::: Source material

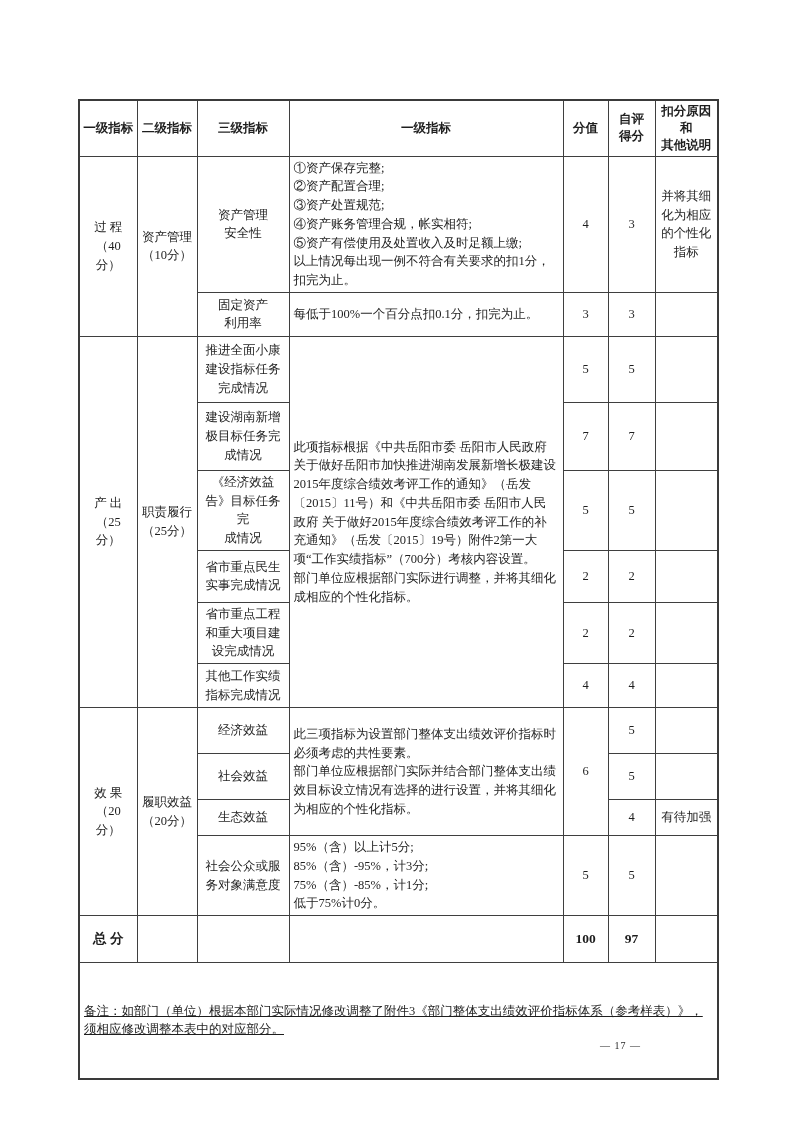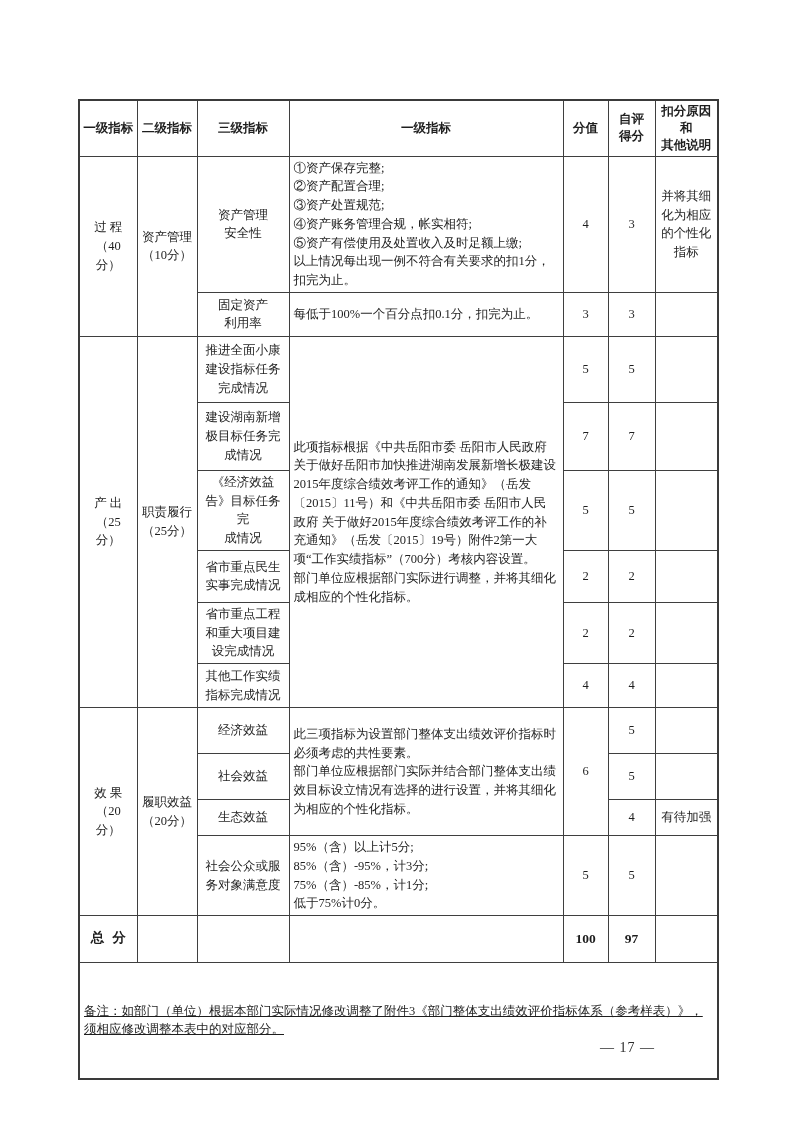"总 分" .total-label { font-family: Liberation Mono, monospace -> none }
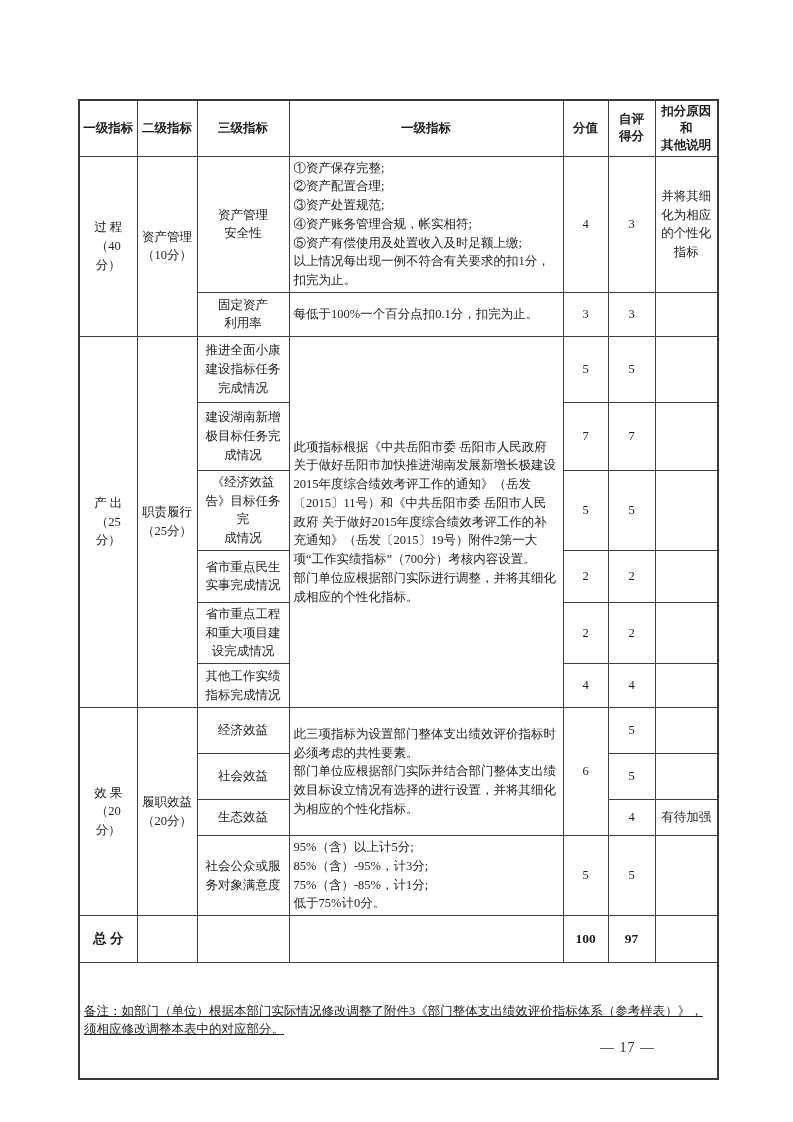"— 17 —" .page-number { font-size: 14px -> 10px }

::::::
::: Source material

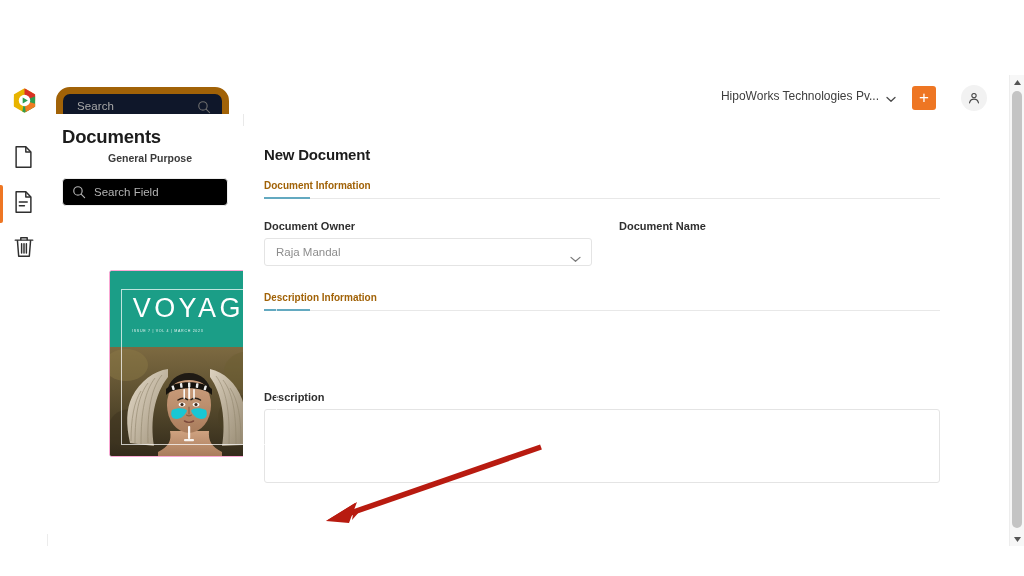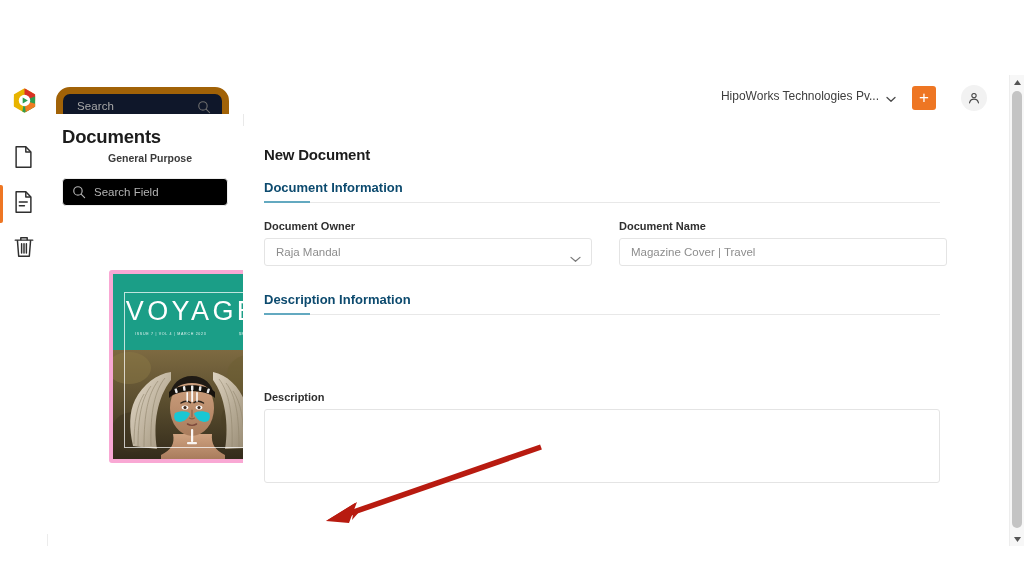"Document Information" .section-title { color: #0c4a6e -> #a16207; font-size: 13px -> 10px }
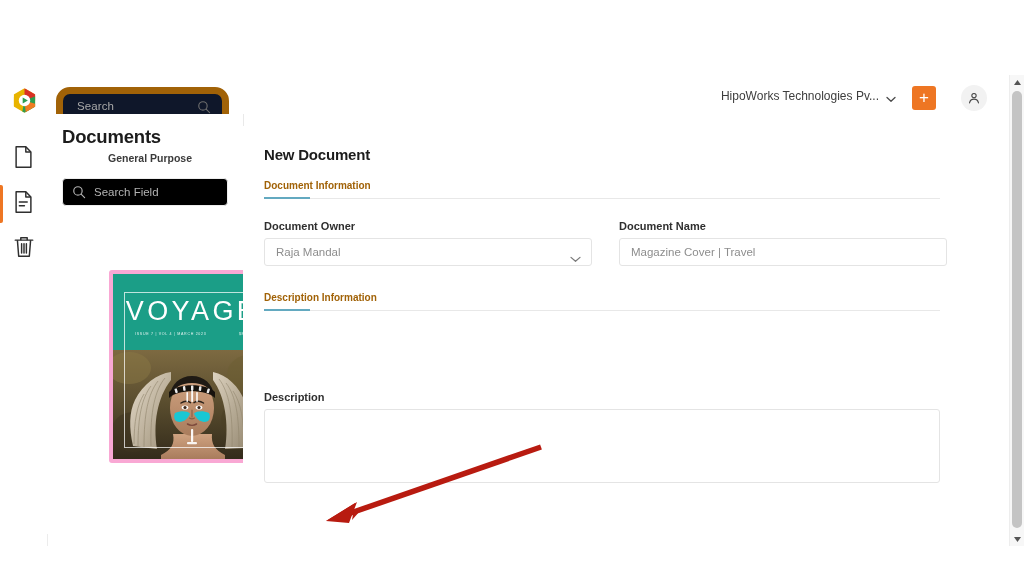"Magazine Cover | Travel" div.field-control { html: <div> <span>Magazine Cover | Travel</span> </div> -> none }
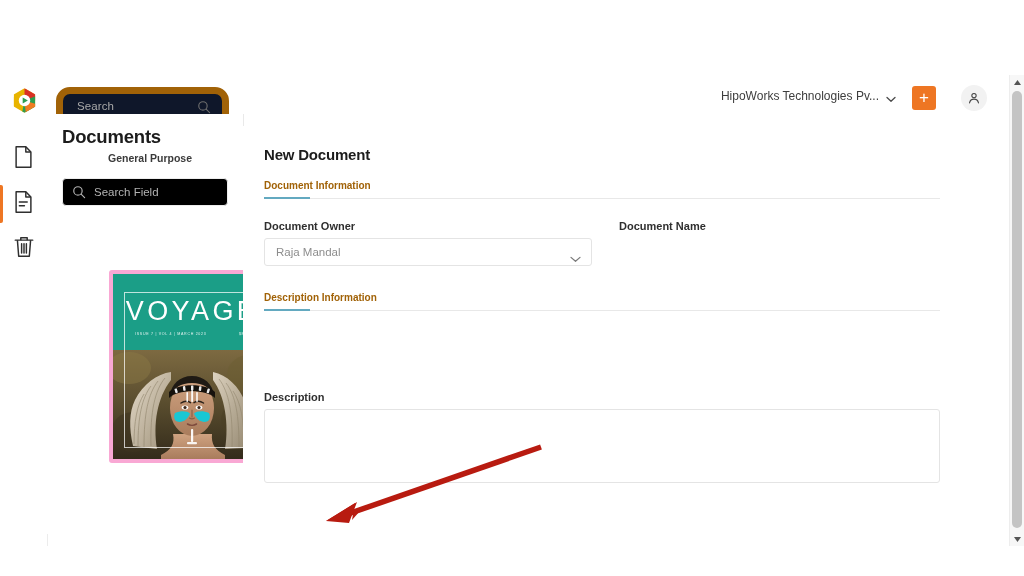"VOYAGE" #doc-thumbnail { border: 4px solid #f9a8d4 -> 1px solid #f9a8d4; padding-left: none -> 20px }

::::::
::: Source material

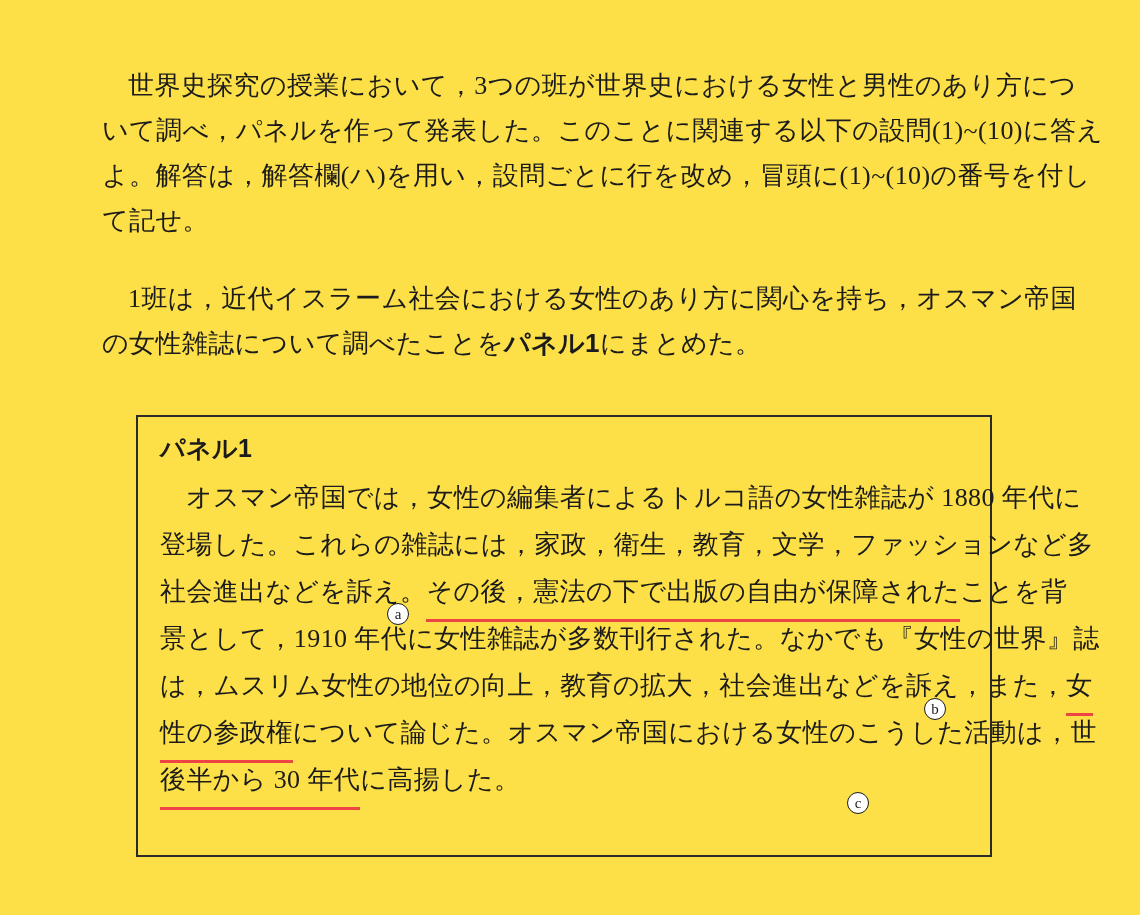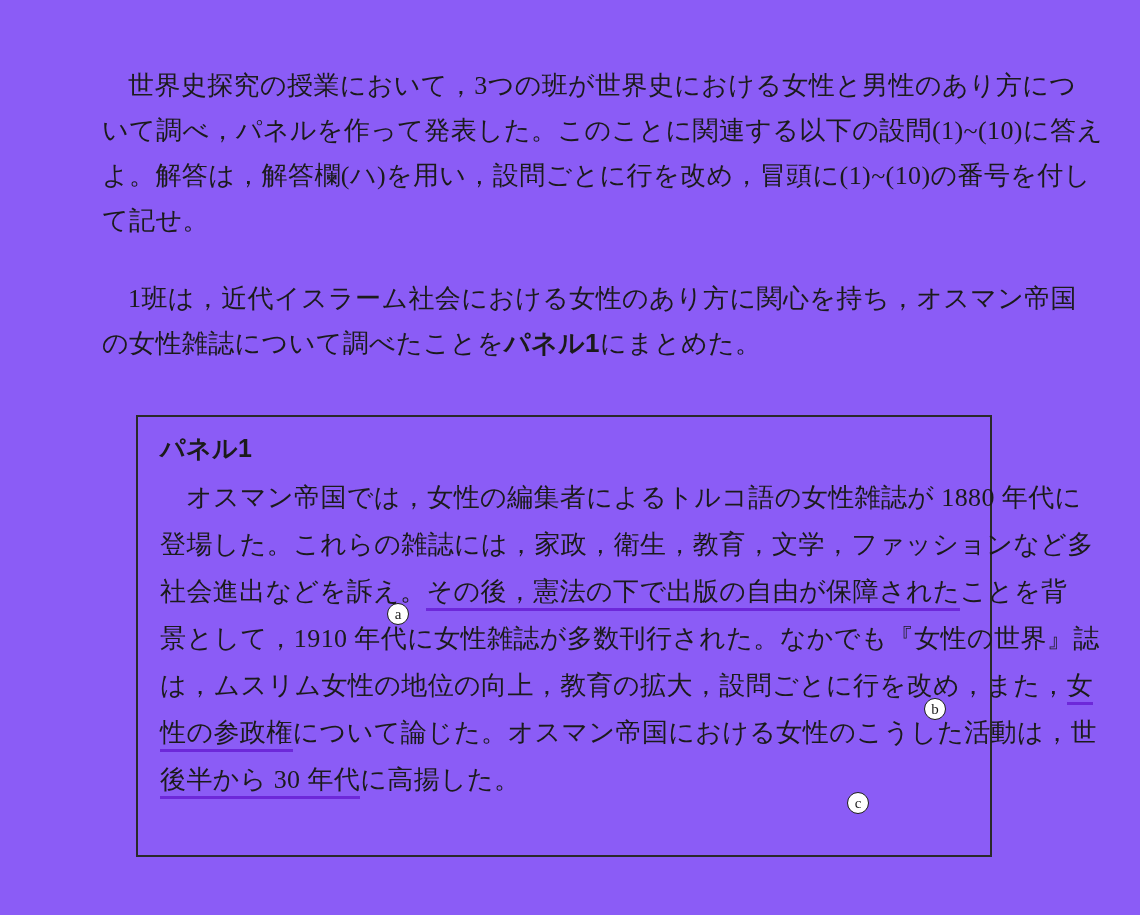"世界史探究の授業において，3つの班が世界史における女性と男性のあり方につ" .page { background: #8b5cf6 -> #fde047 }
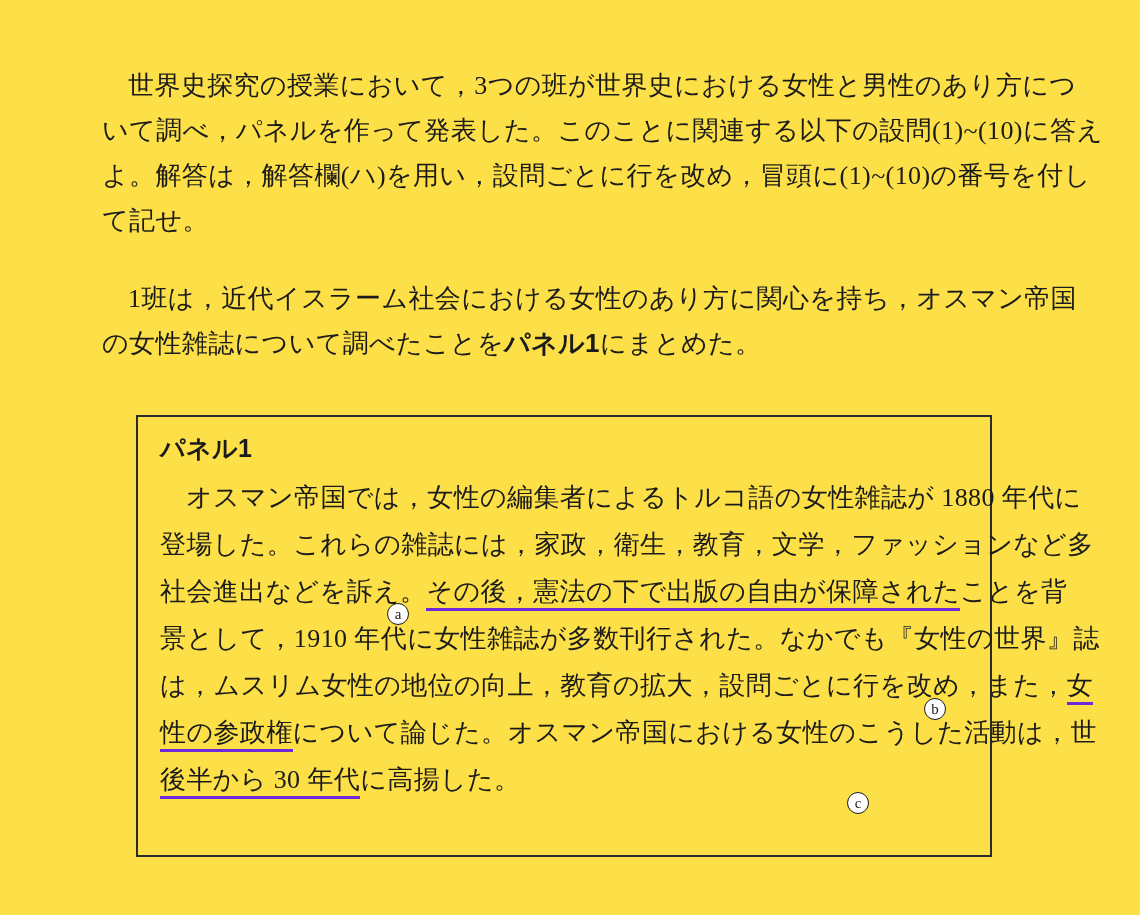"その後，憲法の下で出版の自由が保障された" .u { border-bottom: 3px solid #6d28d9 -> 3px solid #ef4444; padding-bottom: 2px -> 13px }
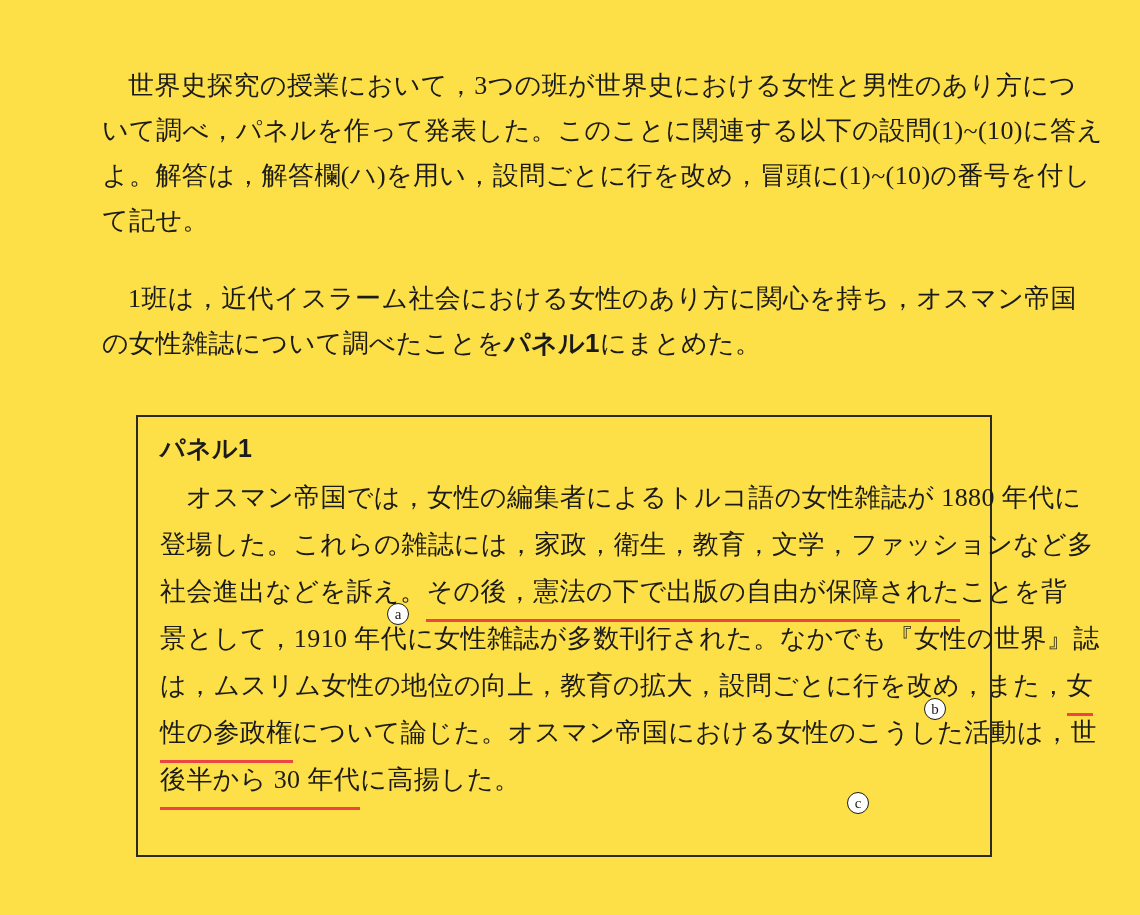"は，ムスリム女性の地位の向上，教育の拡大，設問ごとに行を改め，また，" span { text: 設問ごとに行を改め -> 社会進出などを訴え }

::::::

▶ _What the exercise asks_
Pictures excluded, reproduce only the part above that opens with the line holding "Liberation Mono, monospace" and closes with the line holding "font-size: 14px ->", exactly as written.

▶ _Answer to this problem_
"总 分" .total-label { font-family: Liberation Mono, monospace -> none }
"— 17 —" .page-number { font-size: 14px -> 10px }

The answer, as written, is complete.